A week before, the 10- and 30-year yields plummeted 38 and 57 basis points after the Federal Reserve’s announcement on its Operation Twist.

“I don’t see this as a credit story this week — munis were lagging on the way down and ratios widened out, and now we’re coming back in,” Hoogendoorn said.

The 10-year muni ratio finished Thursday at 112%, down from a 2011 high of 115% on Sept. 22. The 30-year ratio closed Thursday at 118%, versus as much as 123% in the previous week.

One factor keeping the rise in municipal rates contained was lighter supply projections.

A few weeks ago, market participants were projecting $8 billion a week through the end of the year, according to Hoogendoorn.

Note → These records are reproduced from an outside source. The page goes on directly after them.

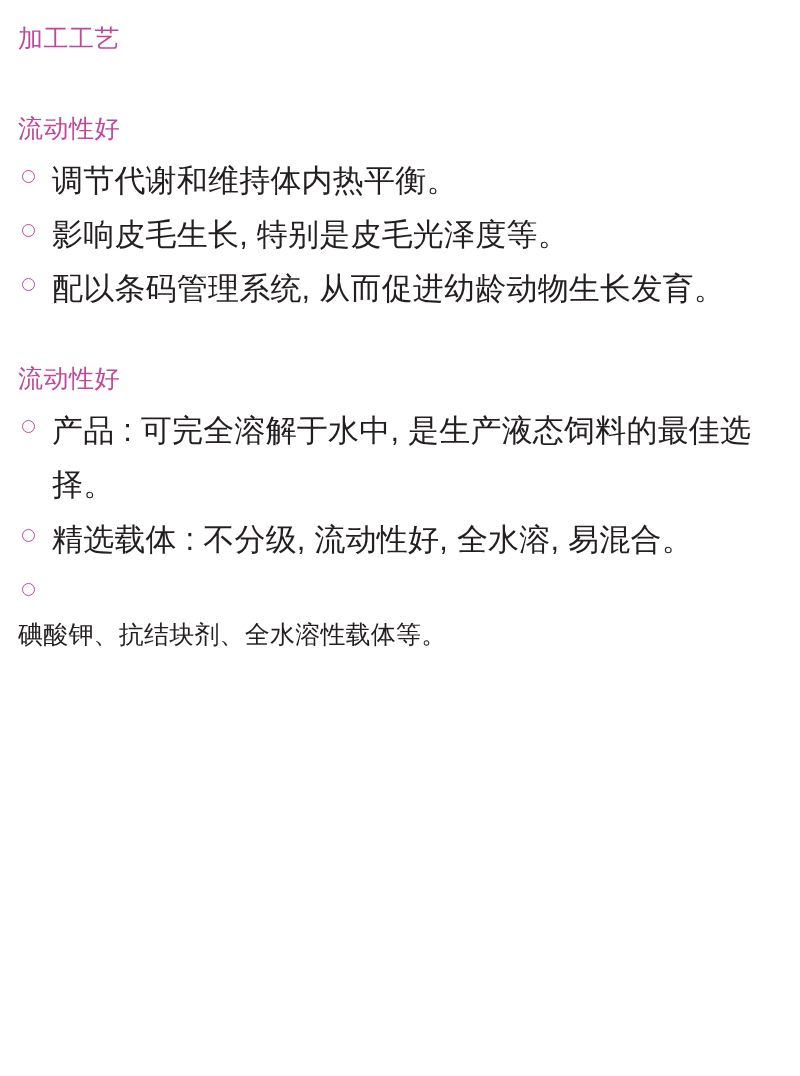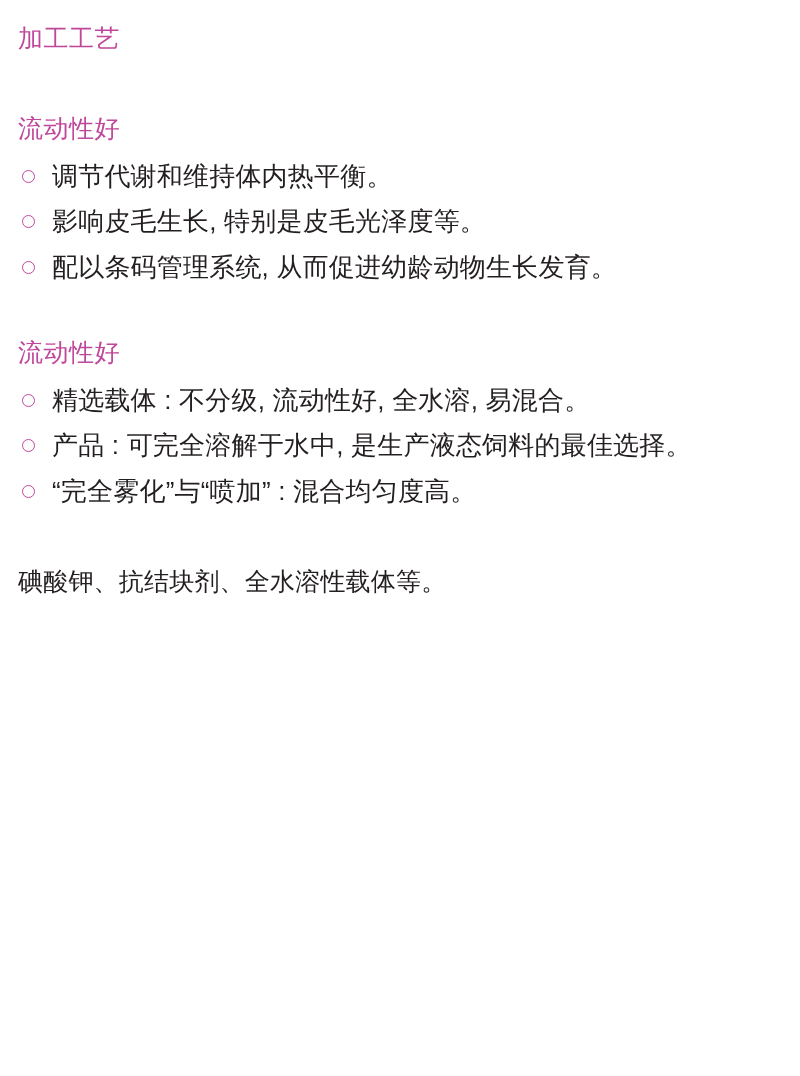"调节代谢和维持体内热平衡。" .bullet-item { font-size: 26px -> 31px }
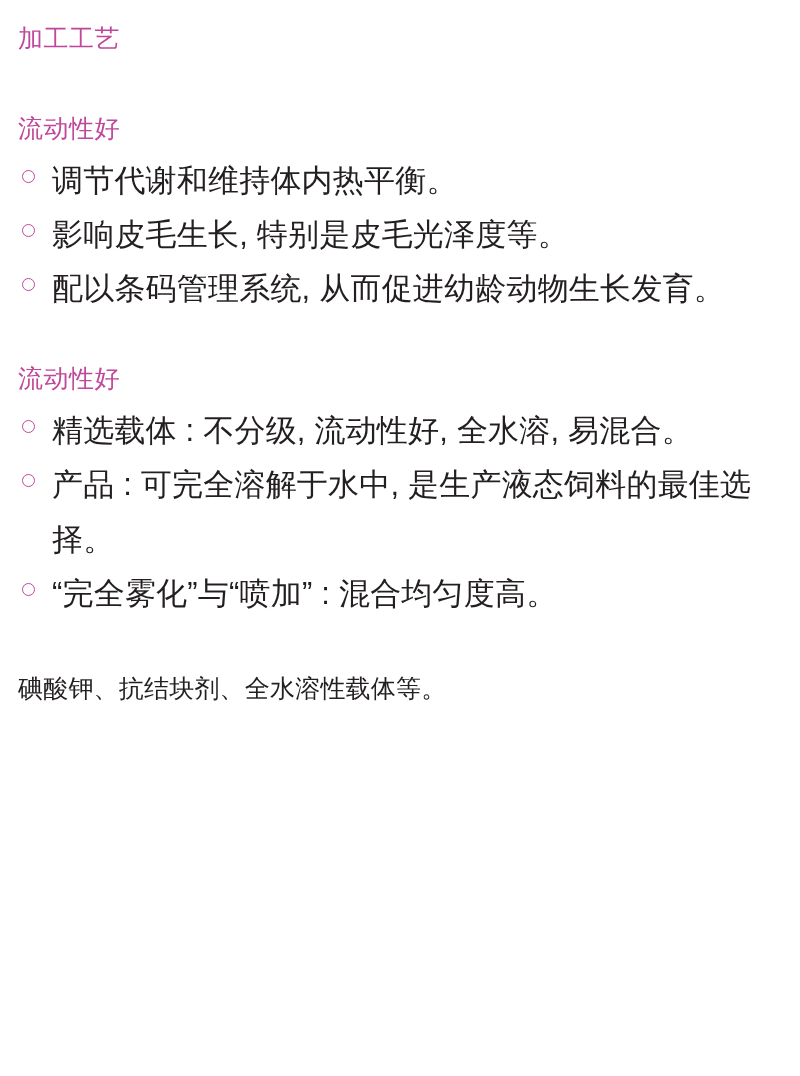"精选载体 : 不分级, 流动性好, 全水溶," li.bullet-item { order: before "产品 : 可完全溶解于水中, 是生产液态饲料的最佳选择。" -> after "产品 : 可完全溶解于水中, 是生产液态饲料的最佳选择。" }
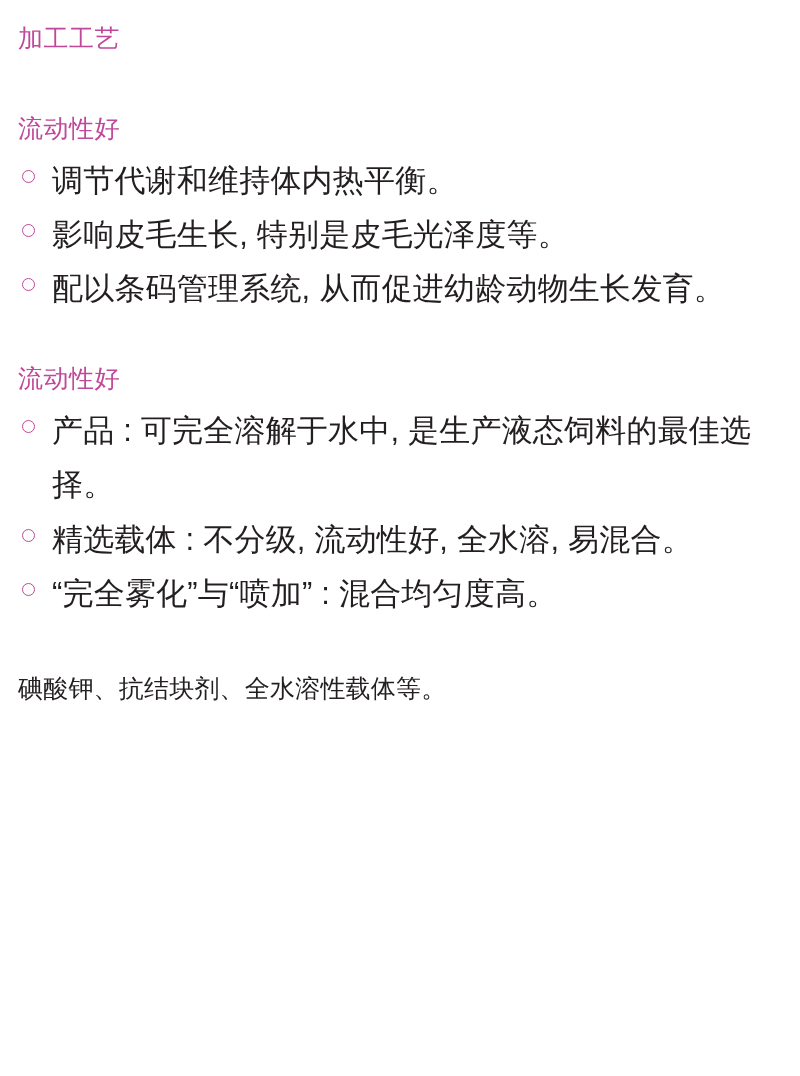"“完全雾化”与“喷加” : 混合均匀度高。" span { html: <span>“完全雾化”与“喷加” : 混合均匀度高。</span> -> none }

But The Bond Buyer’s 30-day visible supply shrunk to just $7.5 billion this week, versus as much as $12 billion on Sept. 20.

“That’s a good reason why munis don’t need to back up the way Treasuries are,” Hoogendoorn said.

The slope of Municipal Market Data’s yield curve has been in flux the last few months.

Just prior to the Fed’s announcement on Sept. 21, the spread between two- and 10-year top-grade munis was 180 basis points.

Within two days it fell to 165 basis points — the flattest slope since January 2009 — but this week it steepened to 184 basis points.

Hoogendoorn called that a minor story compared with the flattening of the two-year to 30-year slope.

Thanks to long-term rates getting pulled down by rumors of Operation Twist, the spread there flattened to just 312 basis points after the Fed’s move, versus 390 basis points at the start of August.

Meantime, the weekly average yield to maturity on The Bond Buyer’s 40-bond muni index, which is based on prices for 40 long-term muni issues, declined seven basis points to 4.90%, a 49-week low

Lastly, the one-year note index moved up four basis points to 0.33%.